Data extracts section start

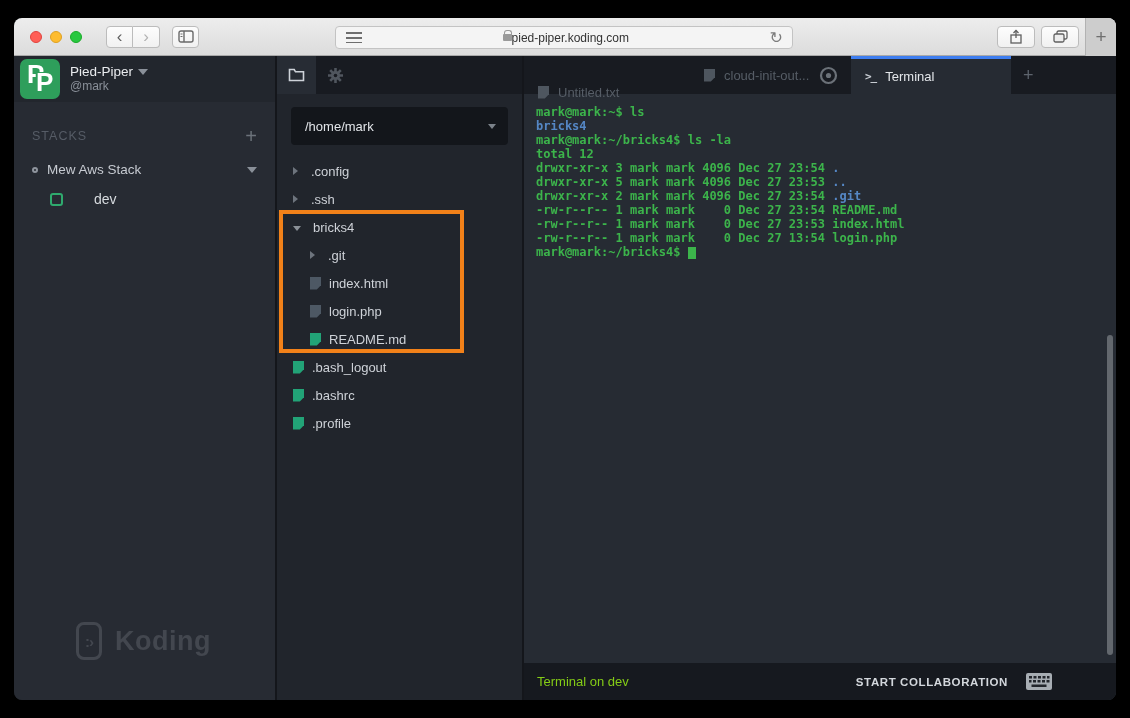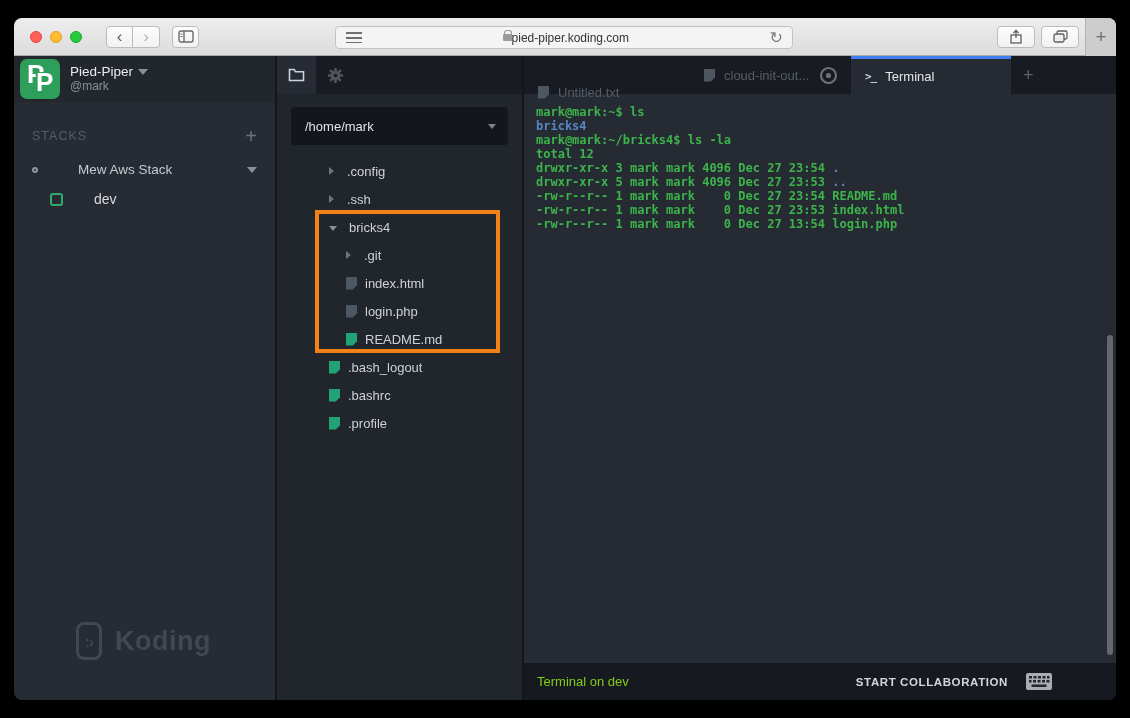--- a/index.html
+++ b/index.html
@@ -52,21 +52,21 @@
   .pp-logo .p2 { position:absolute; left:16px; top:8px; color:#fff; font-weight:bold; font-size:26px;
                  text-shadow:-2px -1px 0 #2e9e5b; }
   .account-meta { margin-left:10px; line-height:1.15; }
   .team-name { color:#e9ebee; font-size:13.5px; display:flex; align-items:center; gap:5px; }
   .team-handle { color:#8a9099; font-size:12px; }
   .caret-down { width:0; height:0; border-left:5px solid transparent; border-right:5px solid transparent;
                 border-top:6px solid #8a9099; display:inline-block; }
   .stacks-header { margin:24px 18px 0 18px; display:flex; align-items:center; justify-content:space-between; }
   .stacks-title { color:#565c66; font-size:12.5px; letter-spacing:1px; }
   .plus-thin { color:#6c737b; font-size:20px; font-weight:300; line-height:1; }
-  .stack-row { margin:16px 18px 0 18px; display:flex; align-items:center;gap:31px; }
+  .stack-row { margin:16px 18px 0 18px; display:flex; align-items:center; }
   .bullet { width:6px; height:6px; border-radius:50%; border:2px solid #8f959e; margin-right:9px; }
   .stack-name { color:#c6cad1; font-size:13.5px; flex:1; }
   .machine-row { margin:14px 18px 0 36px; display:flex; align-items:center; }
   .machine-icon { width:13px; height:13px; border:2.5px solid #2faa6e; border-radius:3px; margin-right:9px; }
   .machine-name { color:#d6dade; font-size:14px;margin-left:22px; }
   .koding-brand { position:absolute; left:62px; bottom:40px; display:flex; align-items:center; gap:13px; }
   .koding-mark { width:26px; height:38px; border:3.5px solid #43474f; border-radius:8px;
                  display:flex; align-items:center; justify-content:center;
                  color:#43474f; font-weight:bold; font-size:15px; letter-spacing:-1px; }
   .koding-word { color:#43474f; font-size:27px; font-weight:bold; letter-spacing:0.5px; }
@@ -74,21 +74,21 @@
   
   .file-panel { width:247px; flex:0 0 247px; background:#21252c; border-left:2px solid #14161b;
                 display:flex; flex-direction:column; }
   .panel-tabs { height:38px; flex:0 0 38px; background:#181b21; display:flex; }
   .panel-tab { width:39px; height:38px; display:flex; align-items:center; justify-content:center; }
   .panel-tab.active { background:#272c34; }
   .path-select { margin:13px 14px 0 14px; height:38px; background:#13161b; border-radius:4px;
                  display:flex; align-items:center; padding:0 12px 0 14px; }
   .path-text { flex:1; color:#e2e5e9; font-size:13px; }
   .path-select .caret-down { border-top-color:#7b828a; border-left-width:4px; border-right-width:4px; border-top-width:5px; }
-  .tree { position:relative; margin-top:12px;margin-left:36px; }
+  .tree { position:relative; margin-top:12px; }
   .tree-row { height:28px; display:flex; align-items:center; color:#ced2d8; font-size:13px; }
   .ind1 { padding-left:16px; } .ind2 { padding-left:33px; }
   .arr-r { width:0; height:0; border-top:4px solid transparent; border-bottom:4px solid transparent;
            border-left:5px solid #6d747d; margin-right:13px; }
   .arr-d { width:0; height:0; border-left:4px solid transparent; border-right:4px solid transparent;
            border-top:5px solid #8a9097; margin-right:12px; margin-top:2px;}
   .ficon { width:11px; height:13px; margin-right:8px;
            clip-path:polygon(0 0,100% 0,100% 68%,62% 100%,0 100%); }
   .ficon.gray { background:#4d5864; }
   .ficon.green { background:#22a377; }
@@ -299,23 +299,25 @@
         <span class="etab-plus">+</span>
       </div>
 
       <div class="term-body">
         <div class="tl"><span class="tg">mark@mark:~$ ls</span><span class="tb"></span></div>
         <div class="tl"><span class="tg"></span><span class="tb">bricks4</span></div>
         <div class="tl"><span class="tg">mark@mark:~/bricks4$ ls -la</span><span class="tb"></span></div>
         <div class="tl"><span class="tg">total 12</span><span class="tb"></span></div>
         <div class="tl"><span class="tg">drwxr-xr-x 3 mark mark 4096 Dec 27 23:54 </span><span class="tb">.</span></div>
         <div class="tl"><span class="tg">drwxr-xr-x 5 mark mark 4096 Dec 27 23:53 </span><span class="tb">..</span></div>
+        <div class="tl"><span class="tg">drwxr-xr-x 2 mark mark 4096 Dec 27 23:54 </span><span class="tb">.git</span></div>
         <div class="tl"><span class="tg">-rw-r--r-- 1 mark mark    0 Dec 27 23:54 README.md</span><span class="tb"></span></div>
         <div class="tl"><span class="tg">-rw-r--r-- 1 mark mark    0 Dec 27 23:53 index.html</span><span class="tb"></span></div>
         <div class="tl"><span class="tg">-rw-r--r-- 1 mark mark    0 Dec 27 13:54 login.php</span><span class="tb"></span></div>
+        <div class="tl"><span class="tg">mark@mark:~/bricks4$ </span><span class="cursor"></span></div>
       </div>
 
       <div class="scroll-thumb"></div>
 
       <div class="term-status">
         <span class="status-left">Terminal on dev</span>
         <span class="status-action">START COLLABORATION</span>
         <svg width="26" height="17" viewBox="0 0 26 17">
           <rect x="0" y="0" width="26" height="17" rx="2" fill="#a7adb3"></rect>
           <g fill="#23262c">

Data extracts section end

Task instructions: Pictures aside, retype the entries above exactly as they are.

Written answer:
--- a/index.html
+++ b/index.html
@@ -52,21 +52,21 @@
   .pp-logo .p2 { position:absolute; left:16px; top:8px; color:#fff; font-weight:bold; font-size:26px;
                  text-shadow:-2px -1px 0 #2e9e5b; }
   .account-meta { margin-left:10px; line-height:1.15; }
   .team-name { color:#e9ebee; font-size:13.5px; display:flex; align-items:center; gap:5px; }
   .team-handle { color:#8a9099; font-size:12px; }
   .caret-down { width:0; height:0; border-left:5px solid transparent; border-right:5px solid transparent;
                 border-top:6px solid #8a9099; display:inline-block; }
   .stacks-header { margin:24px 18px 0 18px; display:flex; align-items:center; justify-content:space-between; }
   .stacks-title { color:#565c66; font-size:12.5px; letter-spacing:1px; }
   .plus-thin { color:#6c737b; font-size:20px; font-weight:300; line-height:1; }
-  .stack-row { margin:16px 18px 0 18px; display:flex; align-items:center;gap:31px; }
+  .stack-row { margin:16px 18px 0 18px; display:flex; align-items:center; }
   .bullet { width:6px; height:6px; border-radius:50%; border:2px solid #8f959e; margin-right:9px; }
   .stack-name { color:#c6cad1; font-size:13.5px; flex:1; }
   .machine-row { margin:14px 18px 0 36px; display:flex; align-items:center; }
   .machine-icon { width:13px; height:13px; border:2.5px solid #2faa6e; border-radius:3px; margin-right:9px; }
   .machine-name { color:#d6dade; font-size:14px;margin-left:22px; }
   .koding-brand { position:absolute; left:62px; bottom:40px; display:flex; align-items:center; gap:13px; }
   .koding-mark { width:26px; height:38px; border:3.5px solid #43474f; border-radius:8px;
                  display:flex; align-items:center; justify-content:center;
                  color:#43474f; font-weight:bold; font-size:15px; letter-spacing:-1px; }
   .koding-word { color:#43474f; font-size:27px; font-weight:bold; letter-spacing:0.5px; }
@@ -74,21 +74,21 @@
   
   .file-panel { width:247px; flex:0 0 247px; background:#21252c; border-left:2px solid #14161b;
                 display:flex; flex-direction:column; }
   .panel-tabs { height:38px; flex:0 0 38px; background:#181b21; display:flex; }
   .panel-tab { width:39px; height:38px; display:flex; align-items:center; justify-content:center; }
   .panel-tab.active { background:#272c34; }
   .path-select { margin:13px 14px 0 14px; height:38px; background:#13161b; border-radius:4px;
                  display:flex; align-items:center; padding:0 12px 0 14px; }
   .path-text { flex:1; color:#e2e5e9; font-size:13px; }
   .path-select .caret-down { border-top-color:#7b828a; border-left-width:4px; border-right-width:4px; border-top-width:5px; }
-  .tree { position:relative; margin-top:12px;margin-left:36px; }
+  .tree { position:relative; margin-top:12px; }
   .tree-row { height:28px; display:flex; align-items:center; color:#ced2d8; font-size:13px; }
   .ind1 { padding-left:16px; } .ind2 { padding-left:33px; }
   .arr-r { width:0; height:0; border-top:4px solid transparent; border-bottom:4px solid transparent;
            border-left:5px solid #6d747d; margin-right:13px; }
   .arr-d { width:0; height:0; border-left:4px solid transparent; border-right:4px solid transparent;
            border-top:5px solid #8a9097; margin-right:12px; margin-top:2px;}
   .ficon { width:11px; height:13px; margin-right:8px;
            clip-path:polygon(0 0,100% 0,100% 68%,62% 100%,0 100%); }
   .ficon.gray { background:#4d5864; }
   .ficon.green { background:#22a377; }
@@ -299,23 +299,25 @@
         <span class="etab-plus">+</span>
       </div>
 
       <div class="term-body">
         <div class="tl"><span class="tg">mark@mark:~$ ls</span><span class="tb"></span></div>
         <div class="tl"><span class="tg"></span><span class="tb">bricks4</span></div>
         <div class="tl"><span class="tg">mark@mark:~/bricks4$ ls -la</span><span class="tb"></span></div>
         <div class="tl"><span class="tg">total 12</span><span class="tb"></span></div>
         <div class="tl"><span class="tg">drwxr-xr-x 3 mark mark 4096 Dec 27 23:54 </span><span class="tb">.</span></div>
         <div class="tl"><span class="tg">drwxr-xr-x 5 mark mark 4096 Dec 27 23:53 </span><span class="tb">..</span></div>
+        <div class="tl"><span class="tg">drwxr-xr-x 2 mark mark 4096 Dec 27 23:54 </span><span class="tb">.git</span></div>
         <div class="tl"><span class="tg">-rw-r--r-- 1 mark mark    0 Dec 27 23:54 README.md</span><span class="tb"></span></div>
         <div class="tl"><span class="tg">-rw-r--r-- 1 mark mark    0 Dec 27 23:53 index.html</span><span class="tb"></span></div>
         <div class="tl"><span class="tg">-rw-r--r-- 1 mark mark    0 Dec 27 13:54 login.php</span><span class="tb"></span></div>
+        <div class="tl"><span class="tg">mark@mark:~/bricks4$ </span><span class="cursor"></span></div>
       </div>
 
       <div class="scroll-thumb"></div>
 
       <div class="term-status">
         <span class="status-left">Terminal on dev</span>
         <span class="status-action">START COLLABORATION</span>
         <svg width="26" height="17" viewBox="0 0 26 17">
           <rect x="0" y="0" width="26" height="17" rx="2" fill="#a7adb3"></rect>
           <g fill="#23262c">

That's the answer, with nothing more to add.